To Catch a Cheat

25th April 2017 Family Law

Television presenter Anthea Turner described in her newspaper column this week the techniques she used to ascertain that her husband of 15 years was having an affair.

She became suspicious when her husband, Grant's behaviour began to change, and he was angry with her for giving an interview in which she spoke positively about their private life and how their marriage was 'back on track' following Grant's affair with a younger woman the previous year. Anthea began checking Grant's emails to confirm that 'business meetings' he told her about were taking place, and, when she did not find any such confirmation, her suspicions grew. She then began to trace where he was going when he went out cycling or in the car, and using the computer to check the credit cards he had used and text messages he had sent. Eventually, she became convinced that Grant was once again having an affair, with the same woman as before.

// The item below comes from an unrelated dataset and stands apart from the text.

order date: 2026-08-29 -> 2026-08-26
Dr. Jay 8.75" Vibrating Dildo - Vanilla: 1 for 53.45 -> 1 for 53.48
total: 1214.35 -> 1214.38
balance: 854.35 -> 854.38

Technological advances mean that there are more ways than ever that a suspicious spouse can try and catch their partner out if they believe they are having an affair. A number of personal investigators now also offer services purporting to obtain proof of a partner's infidelity. Once a husband or wife is convinced that their spouse is having an affair, their mind may turn to filing for divorce on the basis of adultery. However, the legal position can be more complex than they may imagine.

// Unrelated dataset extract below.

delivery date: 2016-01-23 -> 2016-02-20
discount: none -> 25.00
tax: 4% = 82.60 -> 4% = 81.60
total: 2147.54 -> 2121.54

Adultery is one of five facts that can currently be used to support the assertion set out in the divorce petition that a marriage has broken down irretrievably. Many people assume that adultery covers any infidelity or sexual activity outside of the marriage. However, the law is clear that 'adultery' only refers to sexual intercourse between a man and a woman, one or both of whom are married to other people. This means that an emotional or physical relationship with a party outside the marriage that does not involve sexual intercourse will not constitute adultery, and neither will a relationship with a member of the same sex. In either of these circumstances, it may be possible to instead petition for divorce on the basis of the unfaithful spouse's 'unreasonable behaviour', citing the extra-marital relationship as an example of this behaviour.

If citing adultery in support of the fact that the marriage is irretrievably broken down, the court will ask the spouse accused of the adultery whether they admit to it. If they do not, the burden will be on the party making the accusation to prove the adultery, which can prove difficult in practice.

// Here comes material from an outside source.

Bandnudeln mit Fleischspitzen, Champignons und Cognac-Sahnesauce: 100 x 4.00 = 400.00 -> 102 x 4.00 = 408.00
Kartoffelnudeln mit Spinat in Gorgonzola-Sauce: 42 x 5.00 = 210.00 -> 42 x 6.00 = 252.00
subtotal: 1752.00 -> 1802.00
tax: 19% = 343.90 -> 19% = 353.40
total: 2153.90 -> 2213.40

It is possible to name a co-respondent on divorce petitions filed on the basis of adultery. However, there is no legal obligation to do so. Whilst emotions inevitably run high in situations involving adultery, it may well be that naming a third party on the divorce petition will unnecessarily complicate matters, increase costs for everyone involved, and risk incurring the court's disapproval. It will only be appropriate to name the co-respondent on the petition in rare circumstances.

There is also a misconception that the 'wronged' spouse will be able to claim a larger financial settlement upon divorce. This is not the case. Finances are dealt with entirely separately from divorce proceedings and it is only in very extreme circumstances that the circumstances of the breakdown of the marriage will be taken into account in deciding the financial settlement.

If you suspect that your husband or wife is having an affair, you may feel very upset and uncertain as to what the future holds. It is important that you find out where you stand legally. Myself or my colleagues in the family team will be happy to advise you on the legal process and your options moving forward. To contact us please use the form or email us directly.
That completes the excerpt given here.